**Exercise**: Copy out the full listing that comes next, exactly.

**Study material**:
"""
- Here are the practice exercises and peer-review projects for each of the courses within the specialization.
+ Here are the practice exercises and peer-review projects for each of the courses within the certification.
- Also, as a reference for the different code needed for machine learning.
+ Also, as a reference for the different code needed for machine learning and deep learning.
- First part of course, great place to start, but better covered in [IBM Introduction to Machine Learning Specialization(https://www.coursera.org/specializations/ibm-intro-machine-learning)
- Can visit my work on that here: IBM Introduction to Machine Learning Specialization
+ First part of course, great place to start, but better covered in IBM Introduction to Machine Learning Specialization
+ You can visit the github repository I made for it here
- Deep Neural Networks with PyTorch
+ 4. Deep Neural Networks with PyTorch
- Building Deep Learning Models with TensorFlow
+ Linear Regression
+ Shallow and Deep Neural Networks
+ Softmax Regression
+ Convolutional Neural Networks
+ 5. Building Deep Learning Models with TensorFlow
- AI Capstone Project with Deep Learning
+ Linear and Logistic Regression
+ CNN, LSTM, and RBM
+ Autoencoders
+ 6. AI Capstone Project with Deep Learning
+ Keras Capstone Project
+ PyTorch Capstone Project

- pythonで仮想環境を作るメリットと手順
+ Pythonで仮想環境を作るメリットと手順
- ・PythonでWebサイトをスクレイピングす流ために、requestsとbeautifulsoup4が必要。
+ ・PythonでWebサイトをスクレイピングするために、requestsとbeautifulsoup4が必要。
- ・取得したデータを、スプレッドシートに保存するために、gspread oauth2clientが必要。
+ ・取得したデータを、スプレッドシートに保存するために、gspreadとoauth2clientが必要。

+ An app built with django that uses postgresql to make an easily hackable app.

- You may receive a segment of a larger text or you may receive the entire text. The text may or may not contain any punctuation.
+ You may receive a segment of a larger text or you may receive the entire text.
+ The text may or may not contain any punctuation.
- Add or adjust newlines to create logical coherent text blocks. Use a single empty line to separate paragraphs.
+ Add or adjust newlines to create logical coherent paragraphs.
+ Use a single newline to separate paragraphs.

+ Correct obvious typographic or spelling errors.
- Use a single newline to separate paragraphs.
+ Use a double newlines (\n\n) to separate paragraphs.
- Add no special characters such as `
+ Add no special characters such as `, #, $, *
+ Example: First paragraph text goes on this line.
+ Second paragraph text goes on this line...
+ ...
"""
**Reply**:
- Here are the practice exercises and peer-review projects for each of the courses within the specialization.
+ Here are the practice exercises and peer-review projects for each of the courses within the certification.
- Also, as a reference for the different code needed for machine learning.
+ Also, as a reference for the different code needed for machine learning and deep learning.
- First part of course, great place to start, but better covered in [IBM Introduction to Machine Learning Specialization(https://www.coursera.org/specializations/ibm-intro-machine-learning)
- Can visit my work on that here: IBM Introduction to Machine Learning Specialization
+ First part of course, great place to start, but better covered in IBM Introduction to Machine Learning Specialization
+ You can visit the github repository I made for it here
- Deep Neural Networks with PyTorch
+ 4. Deep Neural Networks with PyTorch
- Building Deep Learning Models with TensorFlow
+ Linear Regression
+ Shallow and Deep Neural Networks
+ Softmax Regression
+ Convolutional Neural Networks
+ 5. Building Deep Learning Models with TensorFlow
- AI Capstone Project with Deep Learning
+ Linear and Logistic Regression
+ CNN, LSTM, and RBM
+ Autoencoders
+ 6. AI Capstone Project with Deep Learning
+ Keras Capstone Project
+ PyTorch Capstone Project

- pythonで仮想環境を作るメリットと手順
+ Pythonで仮想環境を作るメリットと手順
- ・PythonでWebサイトをスクレイピングす流ために、requestsとbeautifulsoup4が必要。
+ ・PythonでWebサイトをスクレイピングするために、requestsとbeautifulsoup4が必要。
- ・取得したデータを、スプレッドシートに保存するために、gspread oauth2clientが必要。
+ ・取得したデータを、スプレッドシートに保存するために、gspreadとoauth2clientが必要。

+ An app built with django that uses postgresql to make an easily hackable app.

- You may receive a segment of a larger text or you may receive the entire text. The text may or may not contain any punctuation.
+ You may receive a segment of a larger text or you may receive the entire text.
+ The text may or may not contain any punctuation.
- Add or adjust newlines to create logical coherent text blocks. Use a single empty line to separate paragraphs.
+ Add or adjust newlines to create logical coherent paragraphs.
+ Use a single newline to separate paragraphs.

+ Correct obvious typographic or spelling errors.
- Use a single newline to separate paragraphs.
+ Use a double newlines (\n\n) to separate paragraphs.
- Add no special characters such as `
+ Add no special characters such as `, #, $, *
+ Example: First paragraph text goes on this line.
+ Second paragraph text goes on this line...
+ ...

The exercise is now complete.